Which left her with a problem: she couldn’t afford to leave another dead body in the camp. One fatality might be attributed to natural causes (certainly the poison she’d used was designed to mimic death from a heart ailment). Two corpses, however, would definitely rouse suspicion.
A good spy leaves no incision, Octavian always said. In and out.
Octavian was her mentor, the man who’d plucked her from the gutters and given her a new life and purpose—and the tools with which to practice her new trade. He’d even given her a new identity: Pompeia. She was the only female agent that he’d recruited into his elite espionage ring, and it was an honor and privilege she did not take lightly.
No, she wouldn’t let Octavian down… which meant no more killing for the night. She’d have to brazen her way out of the situation. Luckily, she had some skill at dealing with the opposite sex.

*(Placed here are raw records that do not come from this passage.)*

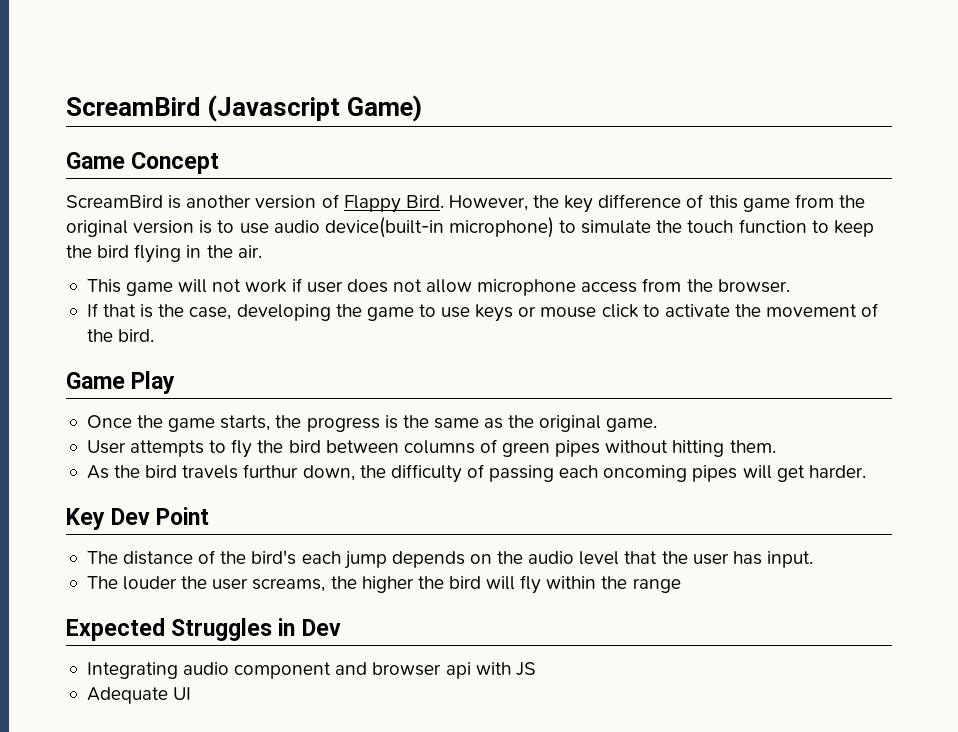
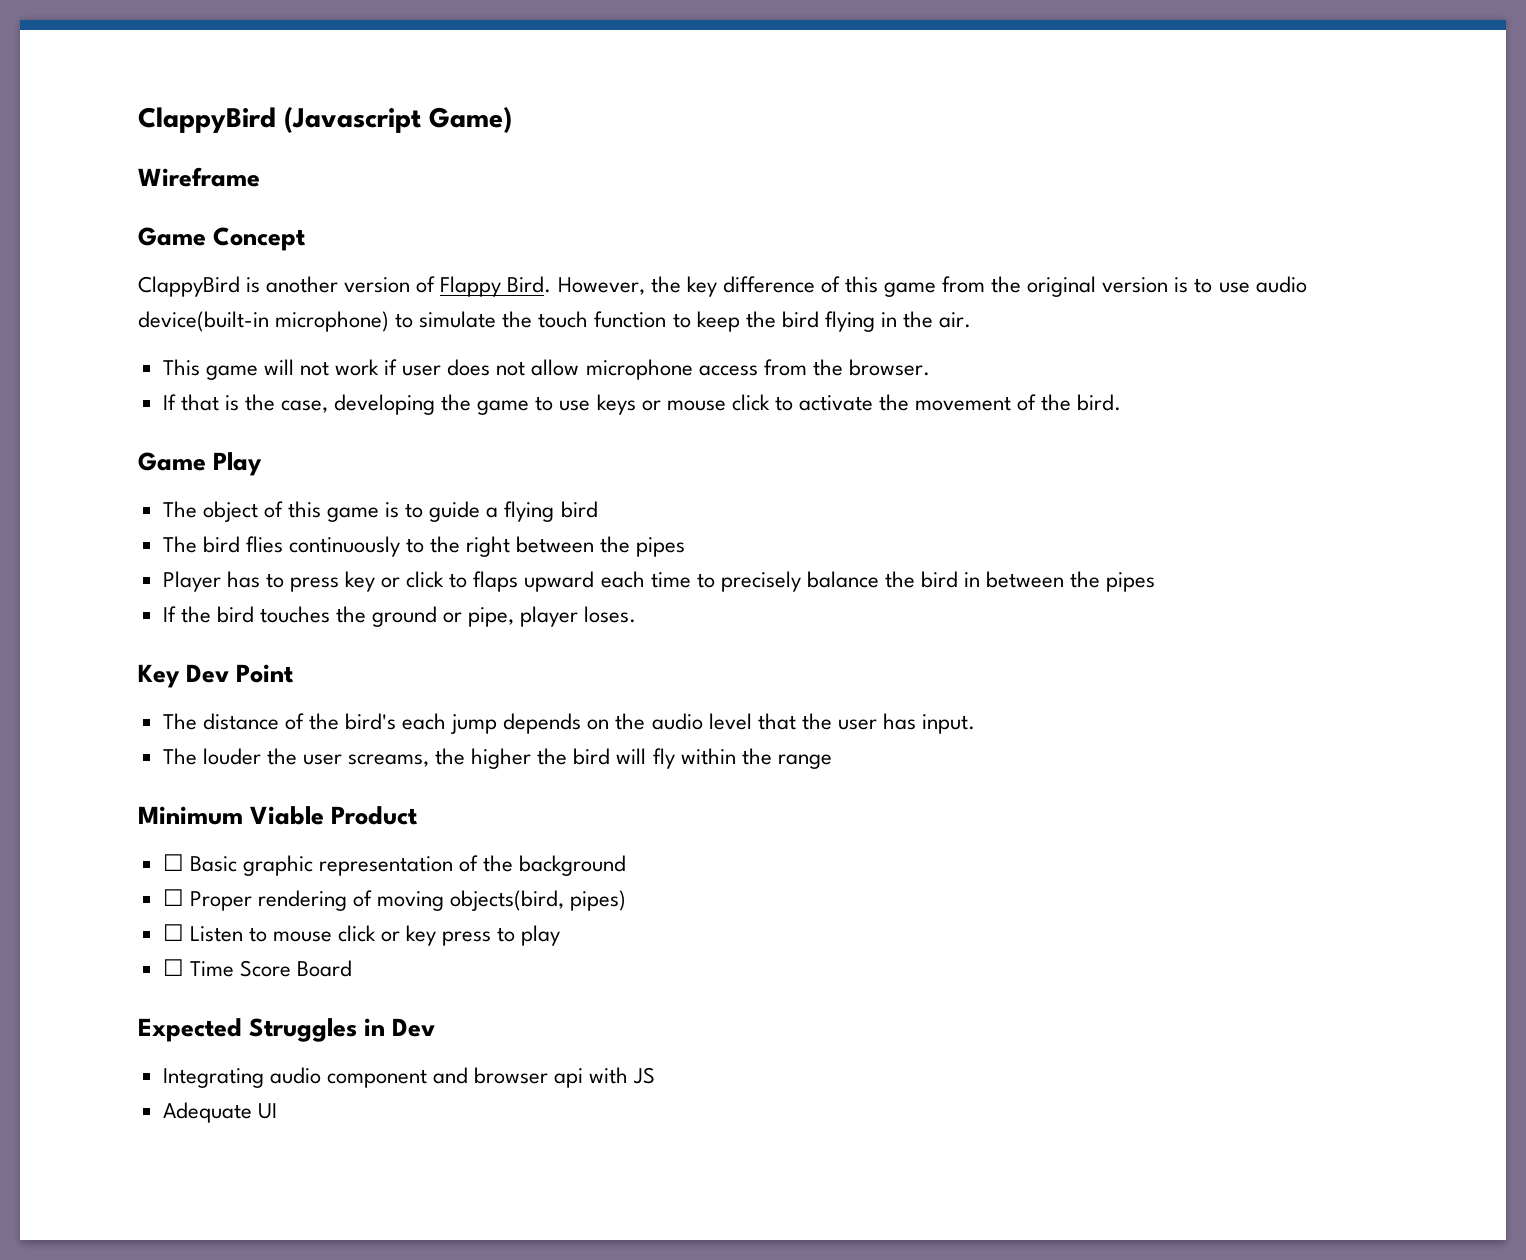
- ScreamBird (Javascript Game)
+ ClappyBird (Javascript Game)
+ Wireframe
- ScreamBird is another version of Flappy Bird.
+ ClappyBird is another version of Flappy Bird.
- Once the game starts, the progress is the same as the original game.
- User attempts to fly the bird between columns of green pipes without hitting them.
- As the bird travels furthur down, the difficulty of passing each oncoming pipes will get harder.
+ The object of this game is to guide a flying bird
+ The bird flies continuously to the right between the pipes
+ Player has to press key or click to flaps upward each time to precisely balance the bird in between the pipes
+ If the bird touches the ground or pipe, player loses.
+ Minimum Viable Product
+ ☐ Basic graphic representation of the background
+ ☐ Proper rendering of moving objects(bird, pipes)
+ ☐ Listen to mouse click or key press to play
+ ☐ Time Score Board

Planting her palms firmly against her attacker’s chest, she used the Cockney of her childhood. “Another time, luv. Got a couple o’ brats in me tent squallin’ for their supper.”
Nothing like the mention of children to throw ashes on a man’s libido.
“Let ’em wait. I’ll feast my fill, then they can ’ave theirs, eh?” Smirking, he cupped her bottom and squeezed.
Disgusting. She slapped his hand away, moved out of reach.
Feigning an apologetic look, she said, “’Fraid there’s another problem, sir. I’ve a fire on board.” She waggled her brows. “Wouldn’t want your mast to get burned by the flames.”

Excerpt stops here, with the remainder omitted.